What you need to do: Look below for lines that hold the string "color" and copy each one.

The data:
* * * * * * * * *
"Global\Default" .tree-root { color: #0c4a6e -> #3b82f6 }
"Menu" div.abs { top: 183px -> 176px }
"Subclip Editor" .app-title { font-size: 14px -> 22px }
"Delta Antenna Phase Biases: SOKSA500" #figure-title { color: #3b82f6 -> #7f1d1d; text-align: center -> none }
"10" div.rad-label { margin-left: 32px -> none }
* * * * * * * * *
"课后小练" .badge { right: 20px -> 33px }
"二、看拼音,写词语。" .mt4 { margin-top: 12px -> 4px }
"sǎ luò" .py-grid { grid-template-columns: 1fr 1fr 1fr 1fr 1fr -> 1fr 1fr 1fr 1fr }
* * * * * * * * *
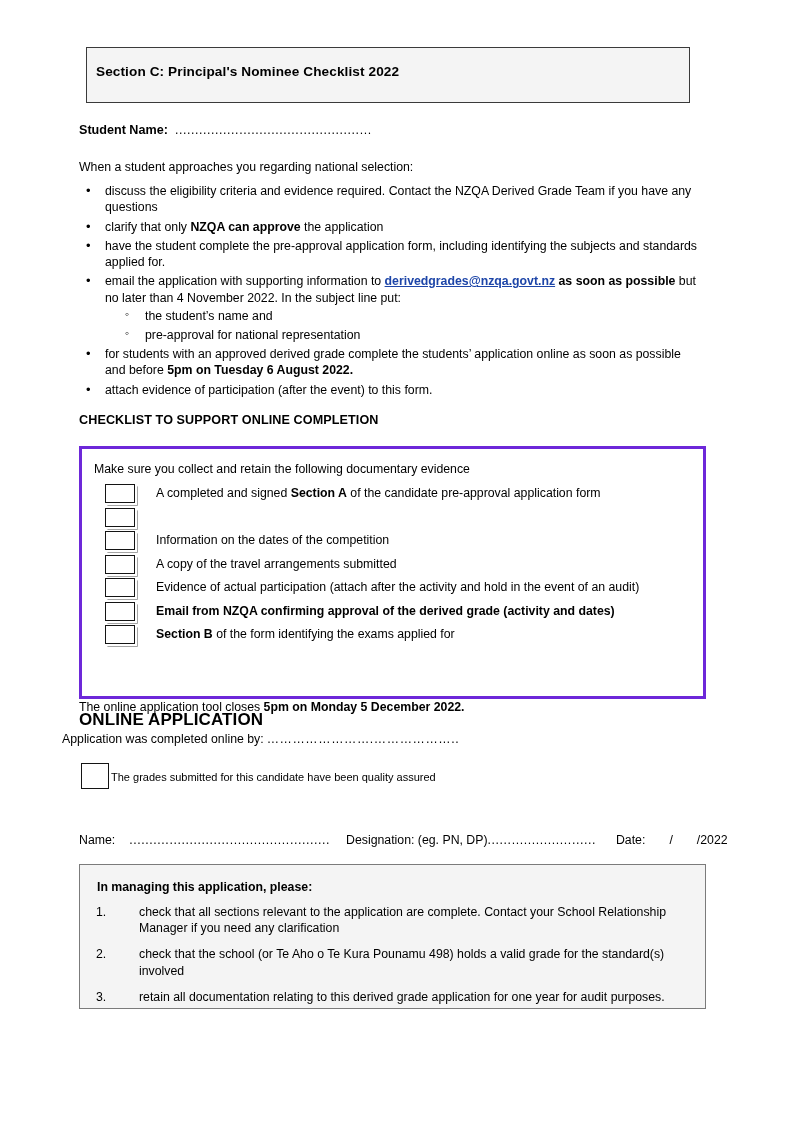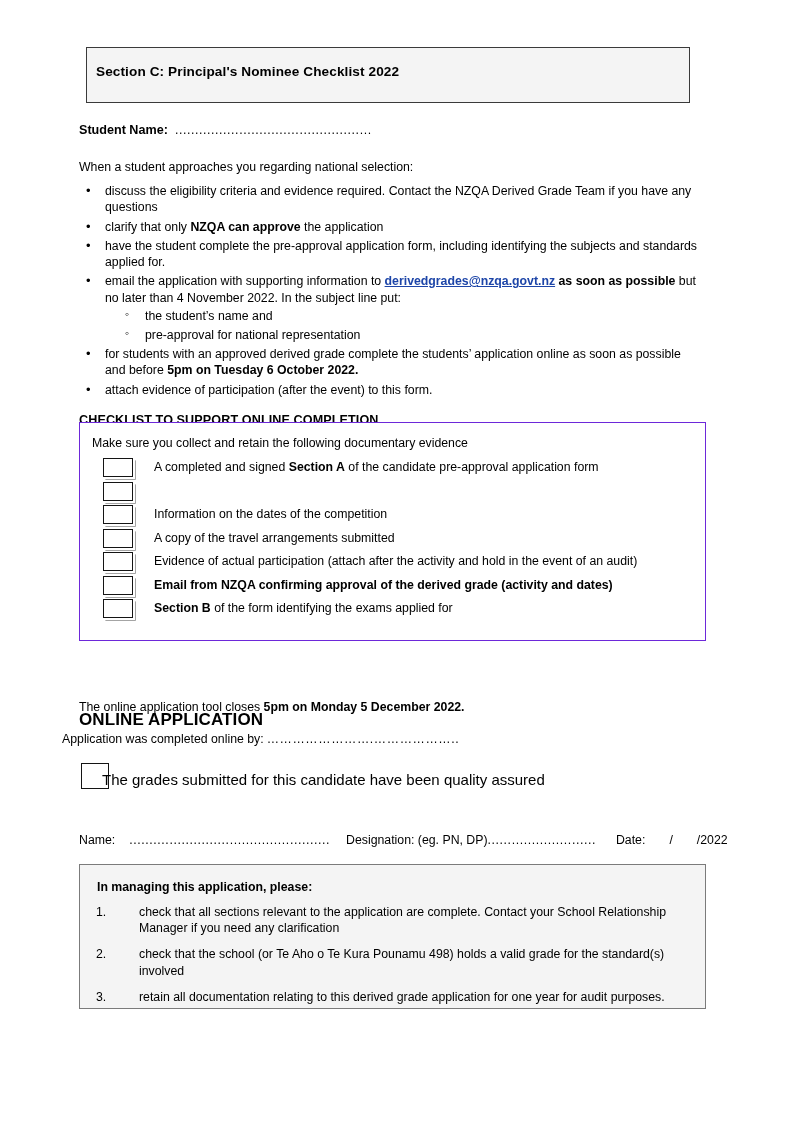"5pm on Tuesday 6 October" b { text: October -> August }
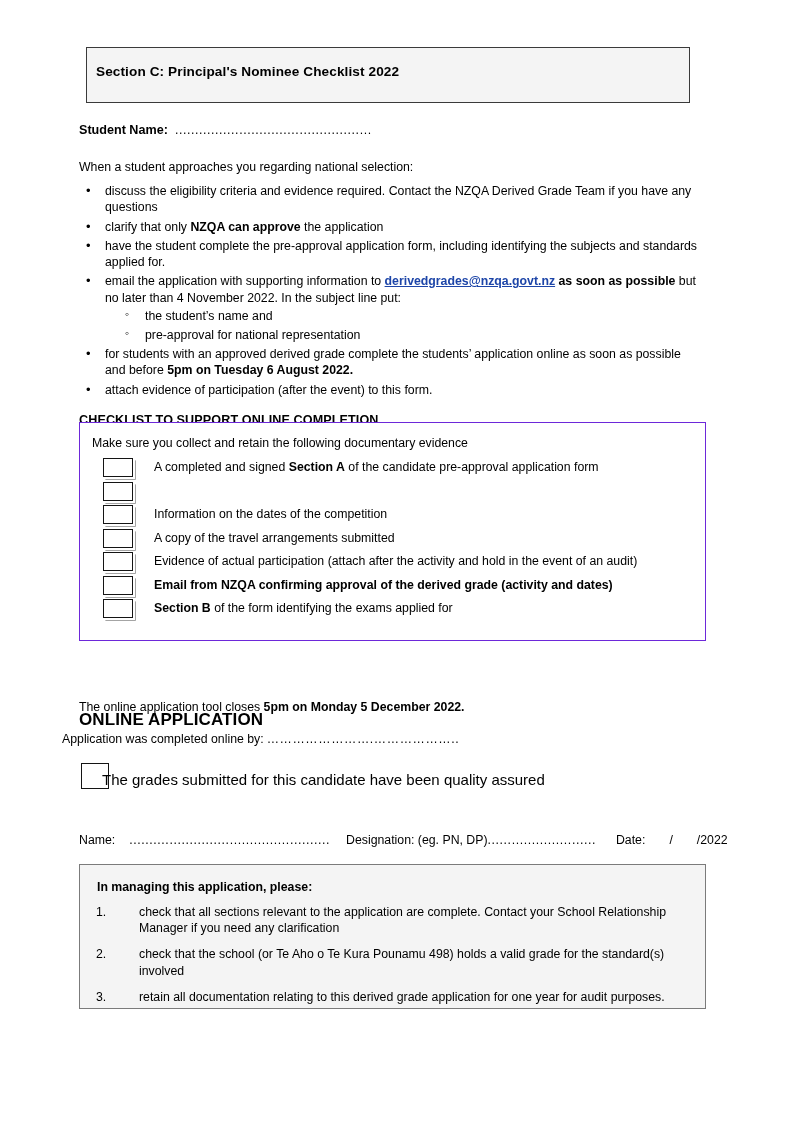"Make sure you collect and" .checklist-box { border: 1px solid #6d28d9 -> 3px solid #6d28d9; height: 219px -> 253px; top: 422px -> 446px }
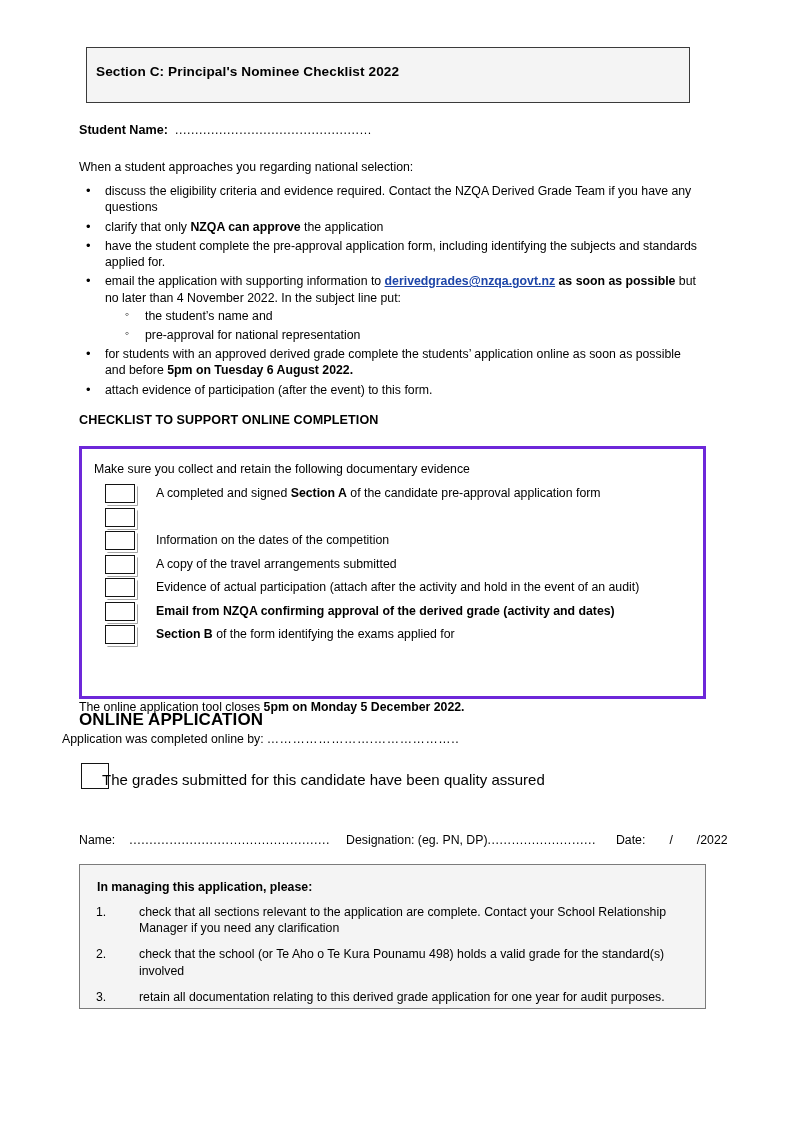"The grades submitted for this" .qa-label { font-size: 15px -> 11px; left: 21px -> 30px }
* * * * * * * * *
Reply to the task:
"Global\Default" .tree-root { color: #0c4a6e -> #3b82f6 }
"Delta Antenna Phase Biases: SOKSA500" #figure-title { color: #3b82f6 -> #7f1d1d; text-align: center -> none }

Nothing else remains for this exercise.